Final Fantasy III broke all of the typical cliches of its precursors. We no longer have a class system; everybody is essentially equal on FF3. Everyone has very similar stats, rather than having a few people excel in physical strength while other are meant for their magical abilities. Now everybody can use magic, a first in the Final Fantasy universe. Although equipment still varies from character to character there are universal armaments; plus every character can equip their fair share of heavy weapons and light weapons. On FF3, the characters are much prominent throughout the story than in previous FF games. Character development is extraordinary, every event that the characters go through bleeds into the story perfectly; and they portray real human emotions through their actions and behaviors. Even the story is magnificent
at first. We're introduced to a society that has been ravaged by a war, this war set human civilization back 1,000 years; but now there are those who are trying to repeat the war so that they can gain power and control over the planet. Once you reach the game's halfway point (you'll know it once you get there) the action slows down extraordinarily as you spend the remainder of the game regrouping and gaining the necessary abilities to take down the empire. This game is not the middle-aged world filled with castles, villages, knights, legends and other such things that the first two FF games introduced us to. Now we're in a society of machines, empires, underground resistance movements, technology, cities, and eventually an intense mess of a situation. Our heroes are nothing more than ordinary people, only three of them were born with the gift of magic; everybody else has their own unique skills, but they can acquire the ability to learn and use magic as you progress through the game.
It's hard to truly measure the story of FF3 because it starts off very strong but deteriorates into a fragment of what it could be halfway through the journey. The biggest reason for this being that the climax takes place way too early in the game; but once they got there they realized that the game was too short so they had to double it in length to appease the many people who will play this.

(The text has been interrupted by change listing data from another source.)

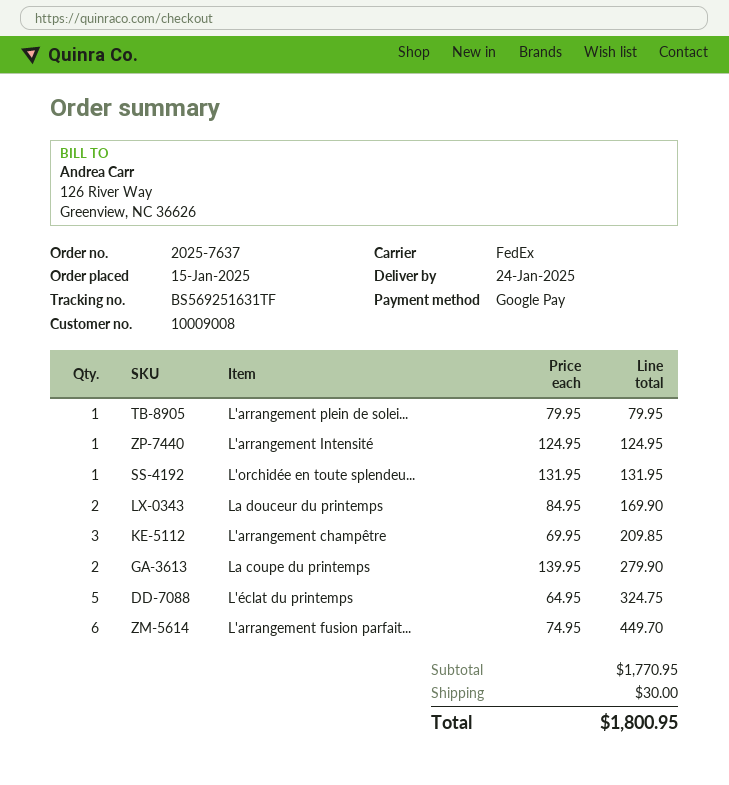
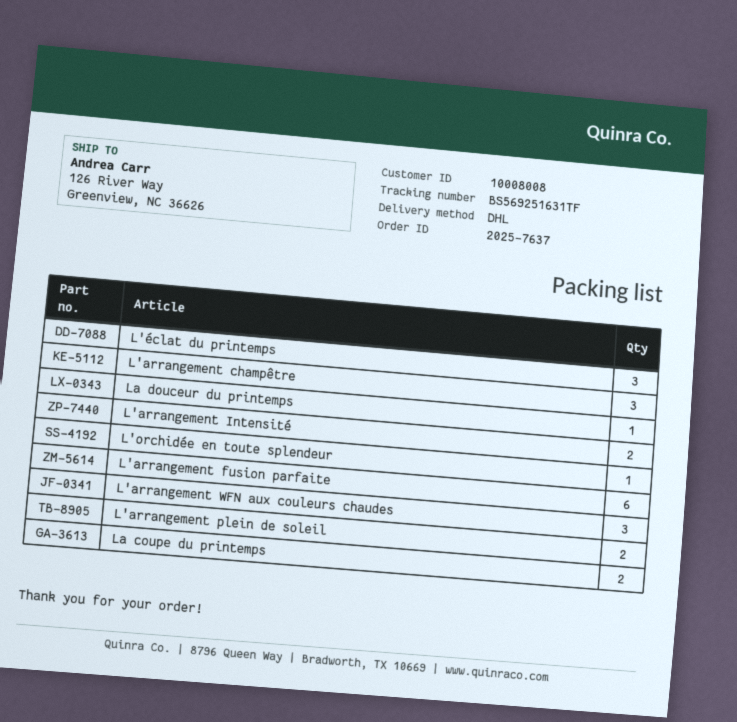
customer number: 10009008 -> 10008008
shipping method: FedEx -> DHL
L'arrangement plein de solei...: 1 -> 2
L'arrangement Intensité: 1 -> 2
La douceur du printemps: 2 -> 1
L'éclat du printemps: 5 -> 3
L'arrangement WFN aux couleurs chaudes: none -> 3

It starts off very interesting; the bad guys searching for what will add to their power and they acquire it by manipulating an innocent soul, then the person snaps out of it and joins the returners who are opposed to the empire. Every event, no matter how small, directs the game to the overall goal that we're here to accomplish (which is what a good RPG should do). All of the events bleed into one another, all of the small little tid-bits clash into one massive adventure that will be remembered throughout the times. Unfortunately, Squaresoft couldn't keep up with themselves when writing the story; or they just didn't know how to advance it anymore, so once you get halfway through the story just dies. Although the story is still present at this point the only purpose it serves is to tie up all of the loose ends that couldn't be solved in the first half of the game. Other than finishing up those small, scattered events that remain there's nothing left to do but find all of your remaining party members, and hunt for Espers to increase your strength and magic supplement. You have no sense of direction by this time; you're really just expected to revisit every location and hope that you get something out of it, rarely will somebody tell you where to go next (if you're lucky a townsperson will hint you at something significant going on somewhere in the world, even though it may be completely irrelevant to what you're doing at that moment.)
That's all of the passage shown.